The Dixie Pig, Blytheville, Arkansas

After my disappointing trip to Central Bar-B-Q on my Great Memphis Region Barbecue Sandwich Tour, I got back up on the horse and set out for more barbecue.  I drove across the Mississippi River into Arkansas and up to Blytheville.  Odds are that you’ve never heard of Blytheville.  Food reviewers certainly haven’t.  Perhaps they need to get out more.  An easy drive from Memphis, Blytheville is a city of under 15,000 in the northern tip of Arkansas, just a few miles from Missouri and Tennessee.

The drive north from Memphis to Blytheville is similar to the drive south to Abe’s in the Mississippi Delta — miles of farmland, “the richest land this side of the Valley Nile” — but the Arkansas side lacks the air of … drama that pervades the Mississippi Delta.  The farms seem more formal, more business-like.  There is more crop diversity than the Upper Delta, with lots of rice, sorghum, and corn intermixed with the cotton and soy beans, and the fields are more regular and the ditches more channeled.

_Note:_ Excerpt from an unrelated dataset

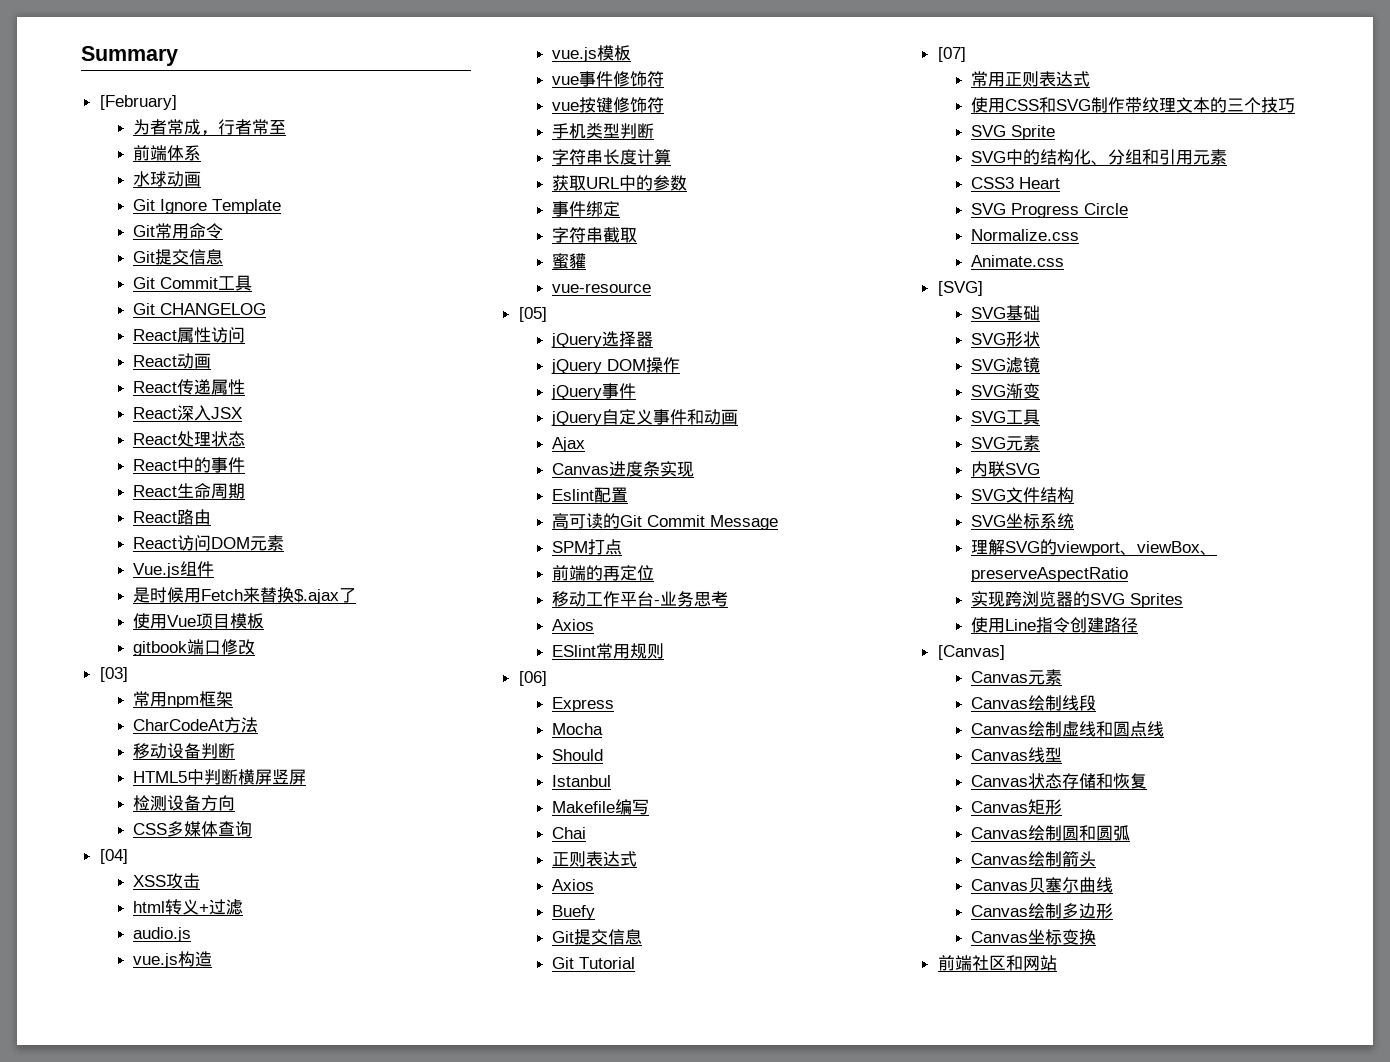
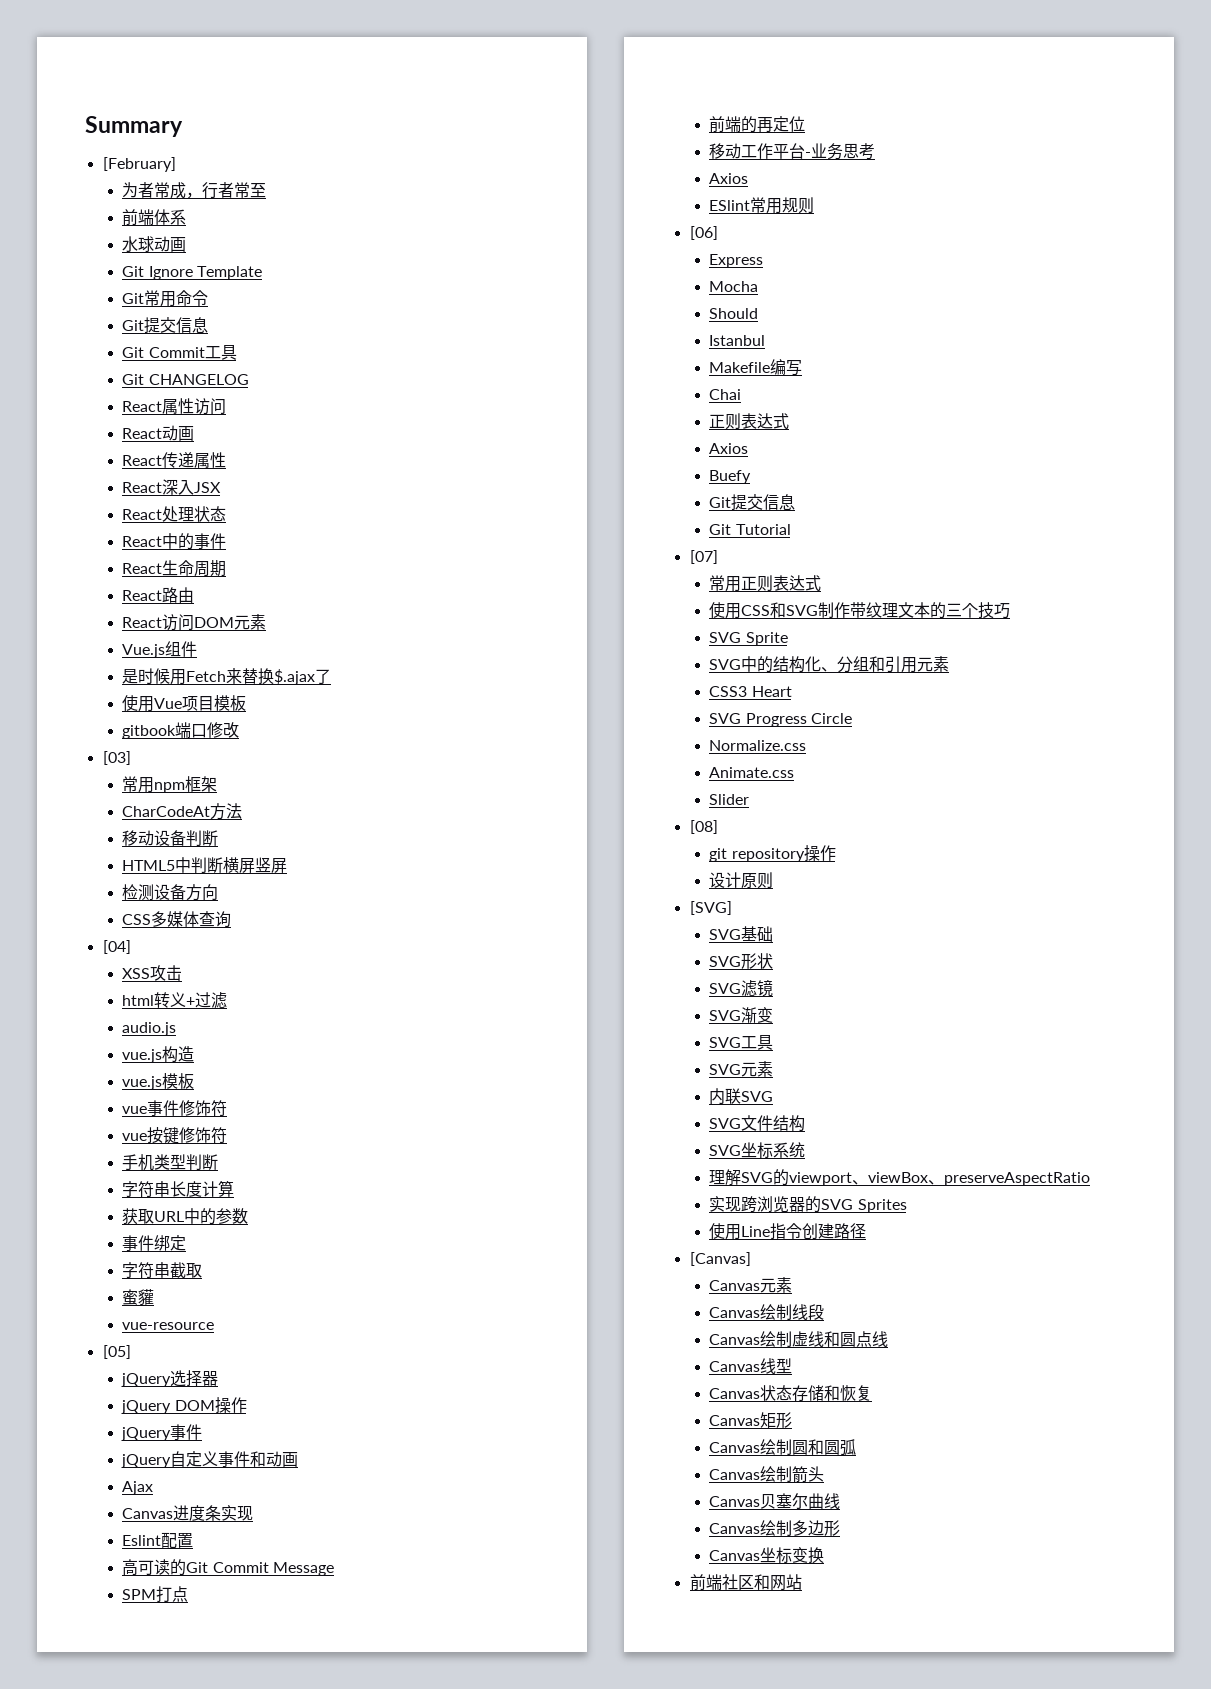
+ Slider
+ [08]
+ git repository操作
+ 设计原则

We often visited my grandmother, Nannie Ruth, in Blytheville.  She was one of seven siblings, most of whom lived in or near Blytheville, so there was always a lot of family around.  Nannie Ruth made the best fudge I have ever eaten, the best I have ever imagined.  She would sit stirring the fudge, dotted with pecans, for what seemed like hours, to get that perfect consistency.  She lived in the big family house, right on the edge of a bustling downtown, with her sister, my Aunt Elizabeth, whose college beau was murdered in Chicago when they were students at Northwestern in the ’20s, an innocent bystander of gangland gunfire.  She never married.   Their mother, my great-grandmother, MaMaw, also lived in that house until she passed at the age of 103.  I have so many fond memories of Blytheville.

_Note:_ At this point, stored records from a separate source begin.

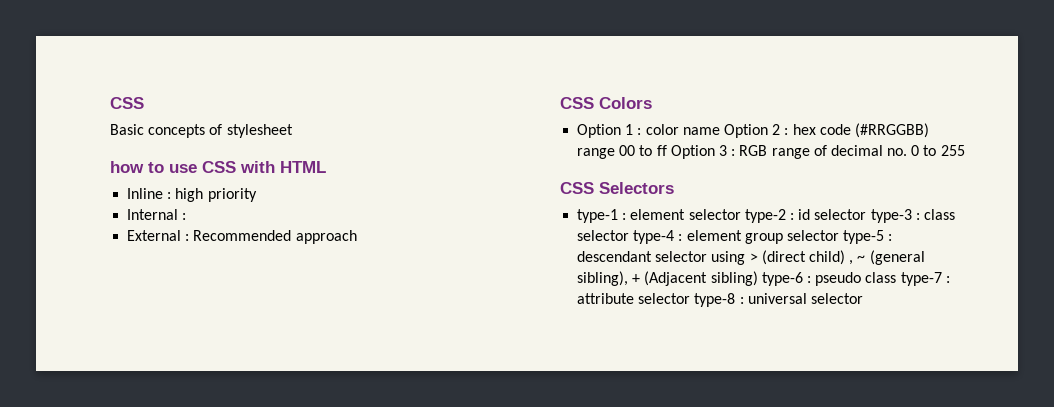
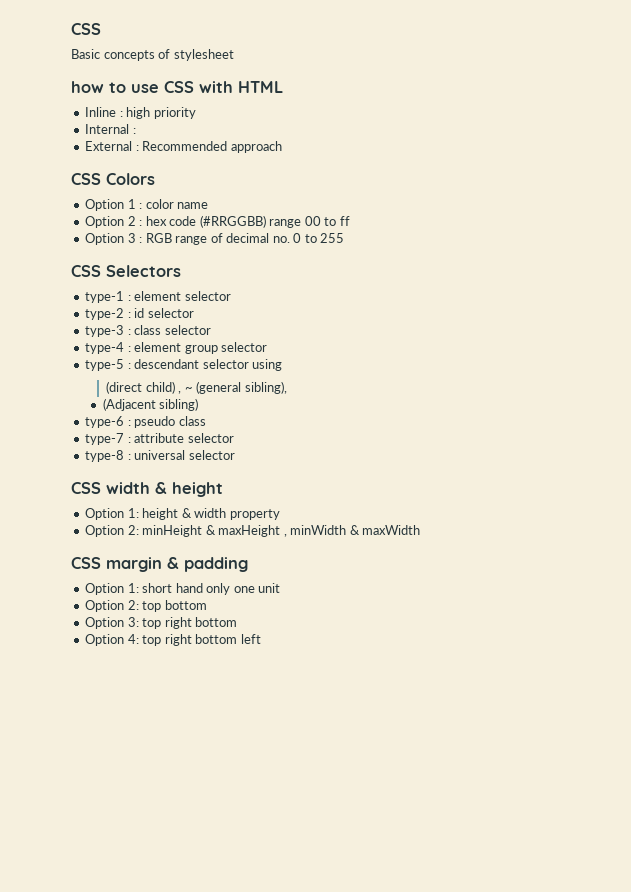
- Option 1 : color name Option 2 : hex code (#RRGGBB) range 00 to ff Option 3 : RGB range of decimal no. 0 to 255
+ Option 1 : color name
+ Option 2 : hex code (#RRGGBB) range 00 to ff
+ Option 3 : RGB range of decimal no. 0 to 255
- type-1 : element selector type-2 : id selector type-3 : class selector type-4 : element group selector type-5 : descendant selector using > (direct child) , ~ (general sibling), + (Adjacent sibling) type-6 : pseudo class type-7 : attribute selector type-8 : universal selector
+ type-1 : element selector
+ type-2 : id selector
+ type-3 : class selector
+ type-4 : element group selector
+ type-5 : descendant selector using
+ (direct child) , ~ (general sibling),
+ (Adjacent sibling)
+ type-6 : pseudo class
+ type-7 : attribute selector
+ type-8 : universal selector
+ CSS width & height
+ Option 1: height & width property
+ Option 2: minHeight & maxHeight , minWidth & maxWidth
+ CSS margin & padding
+ Option 1: short hand only one unit
+ Option 2: top bottom
+ Option 3: top right bottom
+ Option 4: top right bottom left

Alas, Blytheville is no longer bustling — far from it.  The Air Base closed years ago and now Blytheville is suffering the fate of all Delta towns that aren’t anchored by a university — and some that are: boarded houses and empty storefronts.  And, all these decades later, there isn’t much family around.  Ann and Susie Hughes, now Ann Smith and Susie Langston, still live and farm there with their respective husbands, Wally and John.  I went to Blytheville to catch up with them, and to eat at the Dixie Pig, one of my father’s favorites.  My father claimed that there was a wistfulness about people who had left the Arkansas Delta.  They live in a perpetual search for barbecue sandwiches as good as those they left behind.

My trip bowled into Ann and Susie’s plans, so I ended up visiting in stages, first with Ann and Wally, then lunch with Wally and John, and then a visit with Susie and John.  It was great to catch up, even for a short visit.  More and more I appreciate the importance of family, one of the many things I neglected for too many years.  They’re lovely people, and it’s so good to talk to people who are involved in non-Washington things, people who face so many different joys and challenges, and with so many joys and sorrows that are our common lot.

Lunch, as planned, was at the Dixie Pig.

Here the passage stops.